Super PACs spent almost $1 million in Tuesday’s primaries
Super PACs and other independent groups spent almost $1 million in Kentucky and Arkansas, the two states that held primaries on Tuesday.
So far this year, super PACs have spent at least $16 million on congressional races, a fraction of what they've pumped into the presidential campaign. But the smaller amounts spent in congressional races have sometimes produced big results, pushing a few candidates to primary victories. So far, super PACs and other independent group have spent on 88 races.
In Kentucky the big spender was the Liberty for All super PAC,which run by a few twenty-something supporters of GOP presidential candidate Ron Paul.

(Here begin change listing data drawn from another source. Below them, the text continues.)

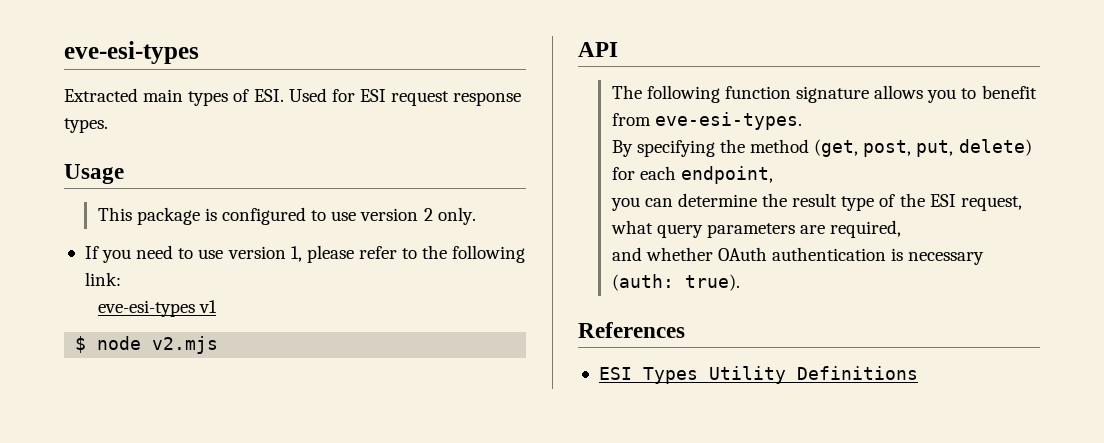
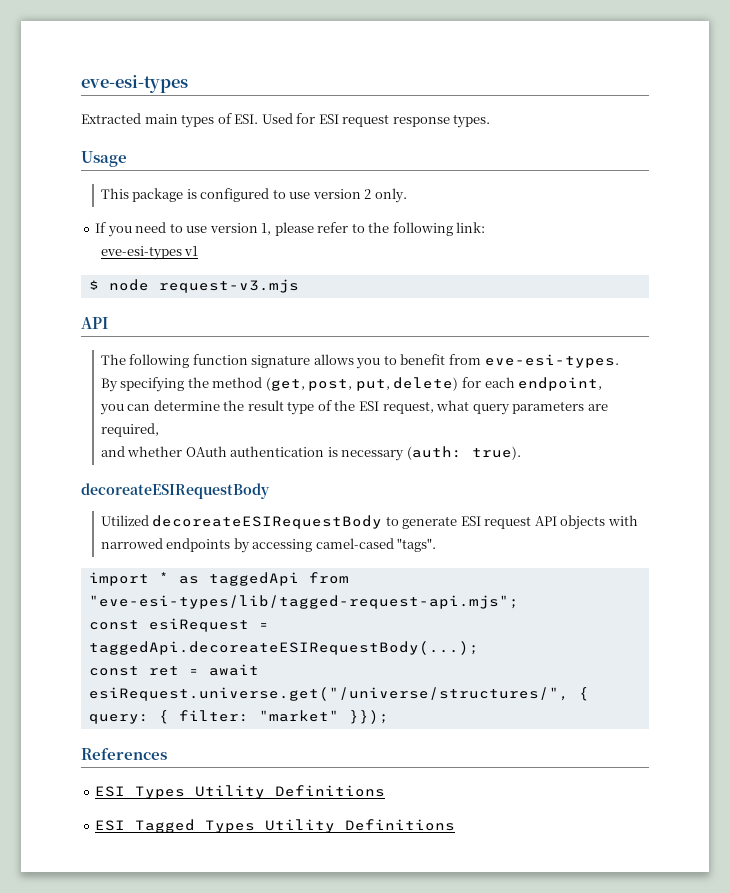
- $ node v2.mjs
+ $ node request-v3.mjs
  and whether OAuth authentication is necessary (auth: true).
+ decoreateESIRequestBody
+ Utilized decoreateESIRequestBody to generate ESI request API objects with narrowed endpoints by accessing camel-cased "tags".
+ import * as taggedApi from "eve-esi-types/lib/tagged-request-api.mjs";
+ const esiRequest = taggedApi.decoreateESIRequestBody(...);
+ const ret = await esiRequest.universe.get("/universe/structures/", { query: { filter: "market" }});
+ ESI Tagged Types Utility Definitions

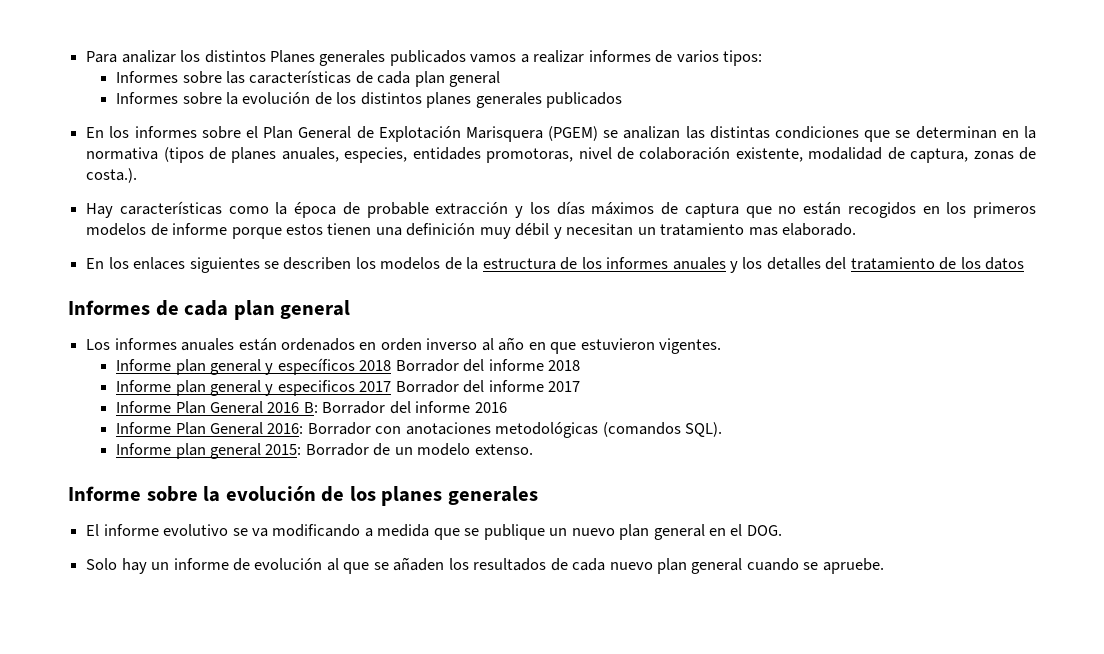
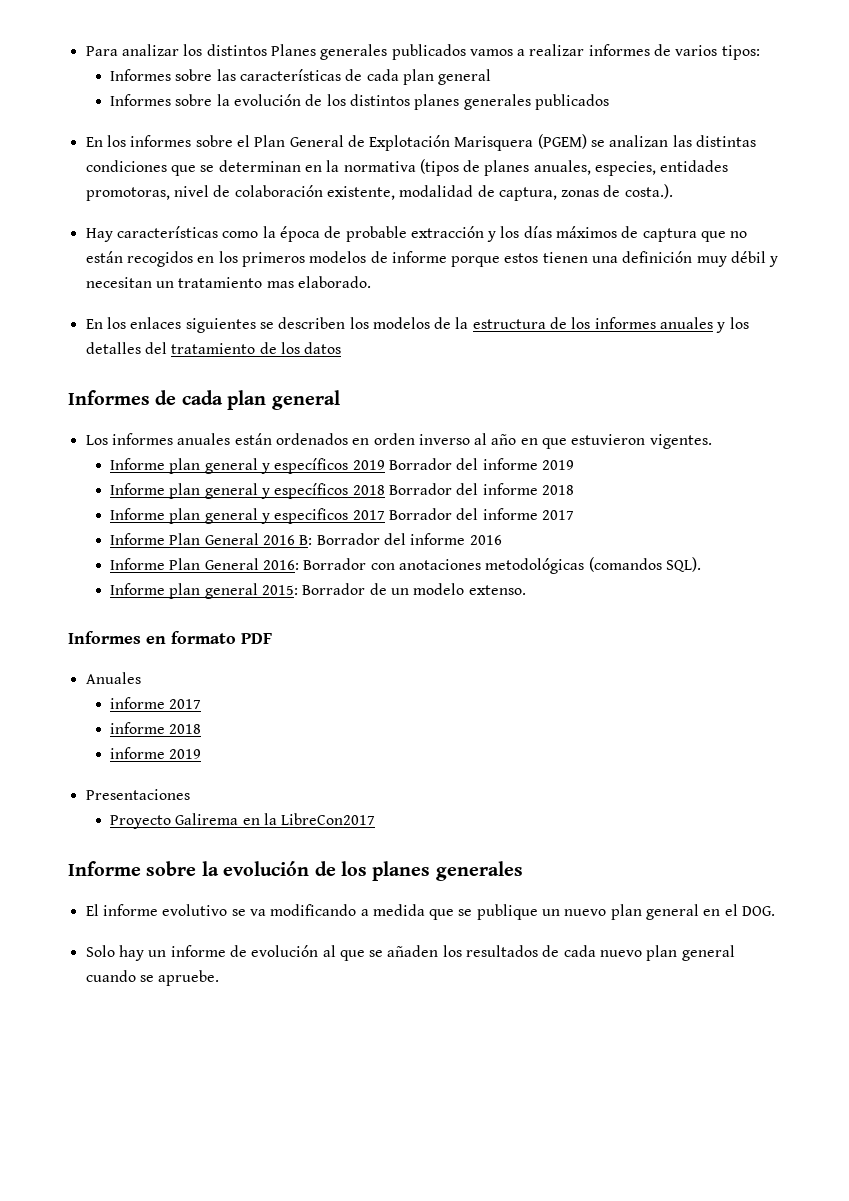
+ Informe plan general y específicos 2019 Borrador del informe 2019
+ Informes en formato PDF
+ Anuales
+ informe 2017
+ informe 2018
+ informe 2019
+ Presentaciones
+ Proyecto Galirema en la LibreCon2017

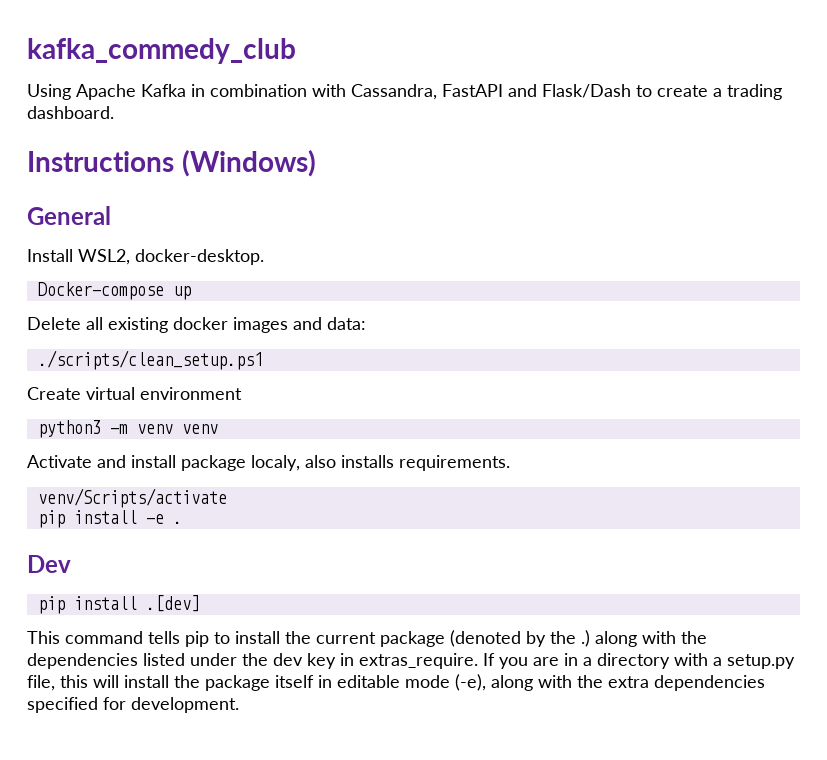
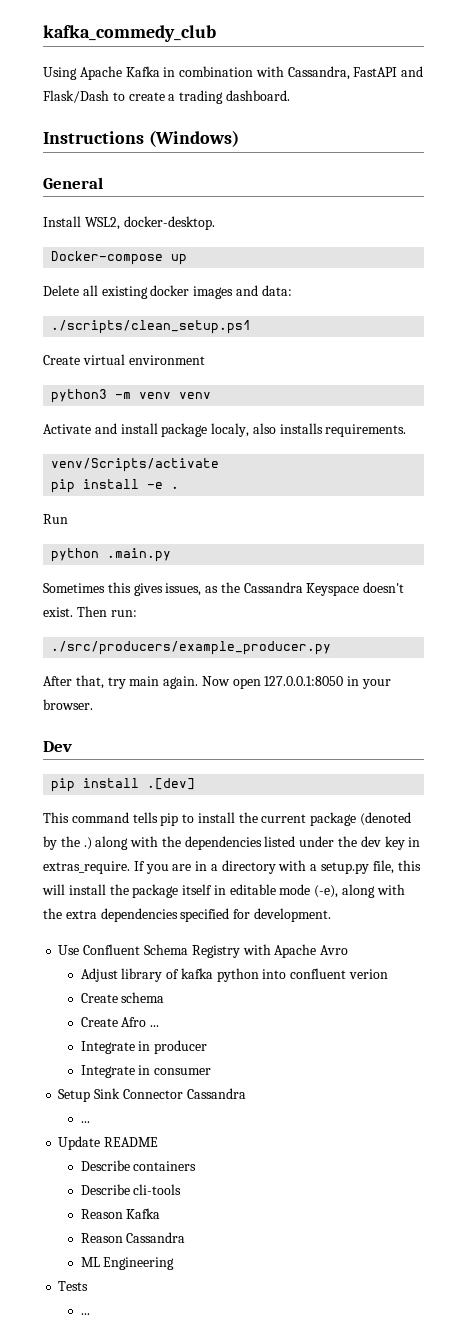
+ Run
+ python .main.py
+ Sometimes this gives issues, as the Cassandra Keyspace doesn't exist. Then run:
+ ./src/producers/example_producer.py
+ After that, try main again. Now open 127.0.0.1:8050 in your browser.
+ Use Confluent Schema Registry with Apache Avro
+ Adjust library of kafka python into confluent verion
+ Create schema
+ Create Afro ...
+ Integrate in producer
+ Integrate in consumer
+ Setup Sink Connector Cassandra
+ ...
+ Update README
+ Describe containers
+ Describe cli-tools
+ Reason Kafka
+ Reason Cassandra
+ ML Engineering
+ Tests
+ ...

The super PAC provided the lion's share of the $766,000 in outside money spent in one of the state's House races, which helped bump Thomas Massie to the top of of a seven-way battle for the Republican nomination in the northern Kentucky district currently represented by retiring Rep. Geoff Davis, R-Ky. You can see the ad Liberty for All made for Massie above.
Liberty for All's chief funder, John Ramsey, started the organization in Texas to support Paul, and shifted to funding local super PACs after the the Texas congressman's chances of winning the GOP presidential nomination waned. Ramsey sees Super PACs as a grassroots-organizing tool. Massie also got support from Republican mainstay, Club for Growth.
In Arkansas, the House Majority PAC, the super PAC spinoff to elect House Democrats spent on running ads against Republican incumbents Rick Crawford in the state's 1st Congressional District and another $60,000 against Tim Griffin in the 2nd Congressional District. Both these seats lean Republican. In the Natural State's 3rd Congressional District, the fiscally conservative Club for Growth's nearly $10,800 contribution helped Army veteran Tom Cotton, easily defeat Beth Anne Rankin, who had the support of her former boss, ex-Arkansas Gov. Mike Huckabee. Cotton is hoping to pick up the seat currently held by retiring Democratic Rep. Mike Ross for the GOP.